Records for processing Block Start

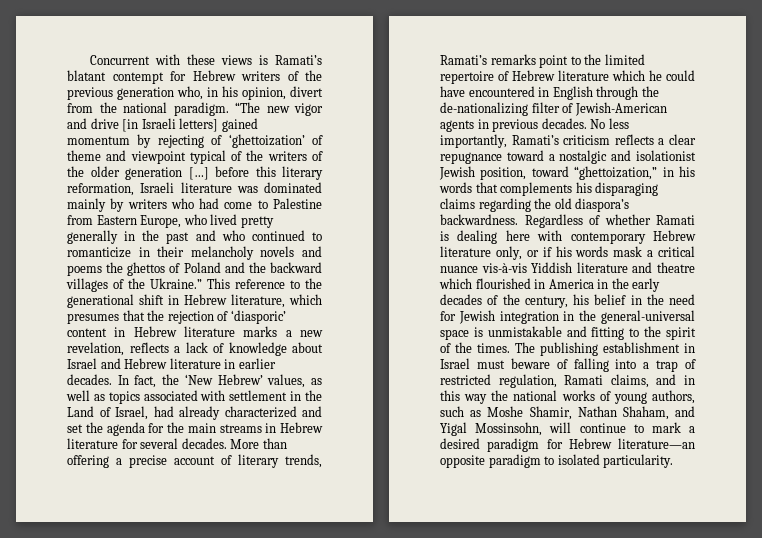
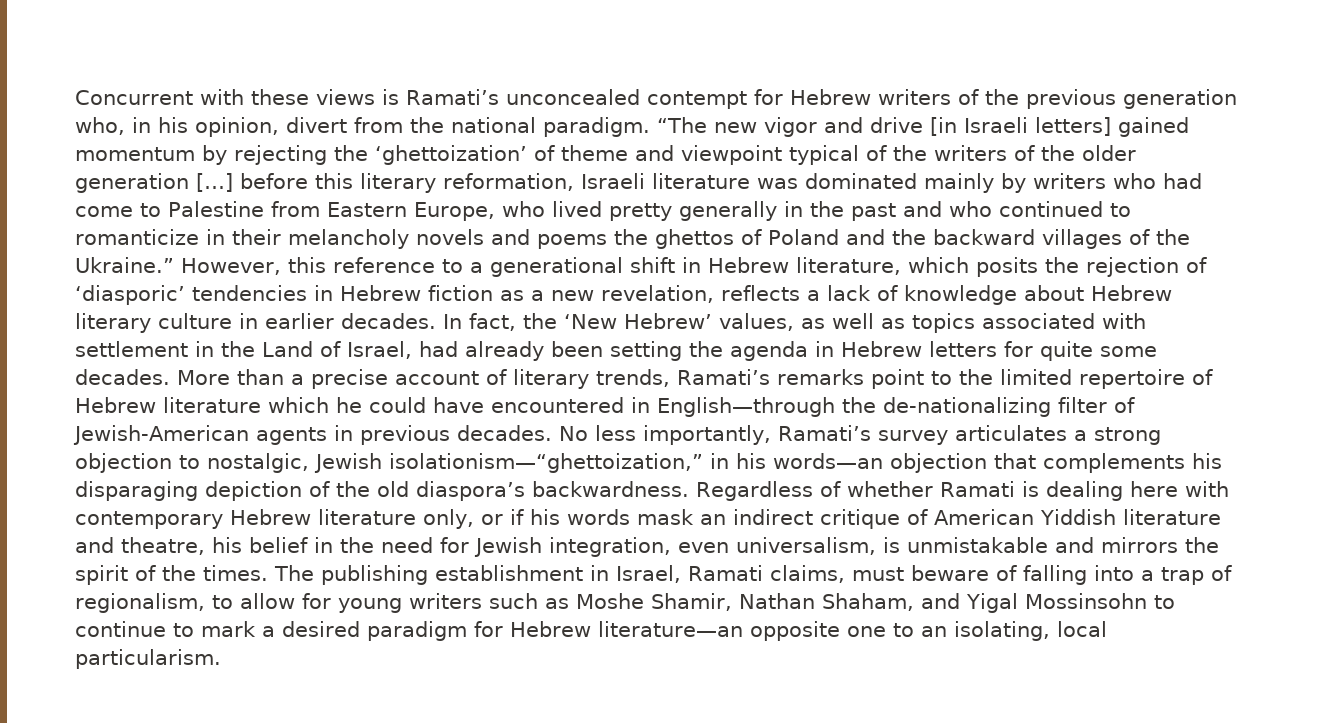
- Concurrent with these views is Ramati’s blatant contempt for Hebrew writers of the previous generation who, in his opinion, divert from the national paradigm.
+ Concurrent with these views is Ramati’s unconcealed contempt for Hebrew writers of the previous generation who, in his opinion, divert from the national paradigm.
- “The new vigor and drive [in Israeli letters] gained momentum by rejecting of ‘ghettoization’ of theme and viewpoint typical of the writers of the older generation […] before this literary reformation, Israeli literature was dominated mainly by writers who had come to Palestine from Eastern Europe, who lived pretty generally in the past and who continued to romanticize in their melancholy novels and poems the ghettos of Poland and the backward villages of the Ukraine.”
+ “The new vigor and drive [in Israeli letters] gained momentum by rejecting the ‘ghettoization’ of theme and viewpoint typical of the writers of the older generation […] before this literary reformation, Israeli literature was dominated mainly by writers who had come to Palestine from Eastern Europe, who lived pretty generally in the past and who continued to romanticize in their melancholy novels and poems the ghettos of Poland and the backward villages of the Ukraine.”
- This reference to the generational shift in Hebrew literature, which presumes that the rejection of ‘diasporic’ content in Hebrew literature marks a new revelation, reflects a lack of knowledge about Israel and Hebrew literature in earlier decades.
+ However, this reference to a generational shift in Hebrew literature, which posits the rejection of ‘diasporic’ tendencies in Hebrew fiction as a new revelation, reflects a lack of knowledge about Hebrew literary culture in earlier decades.
- In fact, the ‘New Hebrew’ values, as well as topics associated with settlement in the Land of Israel, had already characterized and set the agenda for the main streams in Hebrew literature for several decades.
+ In fact, the ‘New Hebrew’ values, as well as topics associated with settlement in the Land of Israel, had already been setting the agenda in Hebrew letters for quite some decades.
- More than offering a precise account of literary trends, Ramati’s remarks point to the limited repertoire of Hebrew literature which he could have encountered in English through the de-nationalizing filter of Jewish-American agents in previous decades.
+ More than a precise account of literary trends, Ramati’s remarks point to the limited repertoire of Hebrew literature which he could have encountered in English—through the de-nationalizing filter of Jewish-American agents in previous decades.
- No less importantly, Ramati’s criticism reflects a clear repugnance toward a nostalgic and isolationist Jewish position, toward “ghettoization,” in his words that complements his disparaging claims regarding the old diaspora’s backwardness.
+ No less importantly, Ramati’s survey articulates a strong objection to nostalgic, Jewish isolationism—“ghettoization,” in his words—an objection that complements his disparaging depiction of the old diaspora’s backwardness.
- Regardless of whether Ramati is dealing here with contemporary Hebrew literature only, or if his words mask a critical nuance vis-à-vis Yiddish literature and theatre which flourished in America in the early decades of the century, his belief in the need for Jewish integration in the general-universal space is unmistakable and fitting to the spirit of the times.
+ Regardless of whether Ramati is dealing here with contemporary Hebrew literature only, or if his words mask an indirect critique of American Yiddish literature and theatre, his belief in the need for Jewish integration, even universalism, is unmistakable and mirrors the spirit of the times.
- The publishing establishment in Israel must beware of falling into a trap of restricted regulation, Ramati claims, and in this way the national works of young authors, such as Moshe Shamir, Nathan Shaham, and Yigal Mossinsohn, will continue to mark a desired paradigm for Hebrew literature—an opposite paradigm to isolated particularity.
+ The publishing establishment in Israel, Ramati claims, must beware of falling into a trap of regionalism, to allow for young writers such as Moshe Shamir, Nathan Shaham, and Yigal Mossinsohn to continue to mark a desired paradigm for Hebrew literature—an opposite one to an isolating, local particularism.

Records for processing Block End

Leaving out only the pictures, retype every record exactly.

- Concurrent with these views is Ramati’s blatant contempt for Hebrew writers of the previous generation who, in his opinion, divert from the national paradigm.
+ Concurrent with these views is Ramati’s unconcealed contempt for Hebrew writers of the previous generation who, in his opinion, divert from the national paradigm.
- “The new vigor and drive [in Israeli letters] gained momentum by rejecting of ‘ghettoization’ of theme and viewpoint typical of the writers of the older generation […] before this literary reformation, Israeli literature was dominated mainly by writers who had come to Palestine from Eastern Europe, who lived pretty generally in the past and who continued to romanticize in their melancholy novels and poems the ghettos of Poland and the backward villages of the Ukraine.”
+ “The new vigor and drive [in Israeli letters] gained momentum by rejecting the ‘ghettoization’ of theme and viewpoint typical of the writers of the older generation […] before this literary reformation, Israeli literature was dominated mainly by writers who had come to Palestine from Eastern Europe, who lived pretty generally in the past and who continued to romanticize in their melancholy novels and poems the ghettos of Poland and the backward villages of the Ukraine.”
- This reference to the generational shift in Hebrew literature, which presumes that the rejection of ‘diasporic’ content in Hebrew literature marks a new revelation, reflects a lack of knowledge about Israel and Hebrew literature in earlier decades.
+ However, this reference to a generational shift in Hebrew literature, which posits the rejection of ‘diasporic’ tendencies in Hebrew fiction as a new revelation, reflects a lack of knowledge about Hebrew literary culture in earlier decades.
- In fact, the ‘New Hebrew’ values, as well as topics associated with settlement in the Land of Israel, had already characterized and set the agenda for the main streams in Hebrew literature for several decades.
+ In fact, the ‘New Hebrew’ values, as well as topics associated with settlement in the Land of Israel, had already been setting the agenda in Hebrew letters for quite some decades.
- More than offering a precise account of literary trends, Ramati’s remarks point to the limited repertoire of Hebrew literature which he could have encountered in English through the de-nationalizing filter of Jewish-American agents in previous decades.
+ More than a precise account of literary trends, Ramati’s remarks point to the limited repertoire of Hebrew literature which he could have encountered in English—through the de-nationalizing filter of Jewish-American agents in previous decades.
- No less importantly, Ramati’s criticism reflects a clear repugnance toward a nostalgic and isolationist Jewish position, toward “ghettoization,” in his words that complements his disparaging claims regarding the old diaspora’s backwardness.
+ No less importantly, Ramati’s survey articulates a strong objection to nostalgic, Jewish isolationism—“ghettoization,” in his words—an objection that complements his disparaging depiction of the old diaspora’s backwardness.
- Regardless of whether Ramati is dealing here with contemporary Hebrew literature only, or if his words mask a critical nuance vis-à-vis Yiddish literature and theatre which flourished in America in the early decades of the century, his belief in the need for Jewish integration in the general-universal space is unmistakable and fitting to the spirit of the times.
+ Regardless of whether Ramati is dealing here with contemporary Hebrew literature only, or if his words mask an indirect critique of American Yiddish literature and theatre, his belief in the need for Jewish integration, even universalism, is unmistakable and mirrors the spirit of the times.
- The publishing establishment in Israel must beware of falling into a trap of restricted regulation, Ramati claims, and in this way the national works of young authors, such as Moshe Shamir, Nathan Shaham, and Yigal Mossinsohn, will continue to mark a desired paradigm for Hebrew literature—an opposite paradigm to isolated particularity.
+ The publishing establishment in Israel, Ramati claims, must beware of falling into a trap of regionalism, to allow for young writers such as Moshe Shamir, Nathan Shaham, and Yigal Mossinsohn to continue to mark a desired paradigm for Hebrew literature—an opposite one to an isolating, local particularism.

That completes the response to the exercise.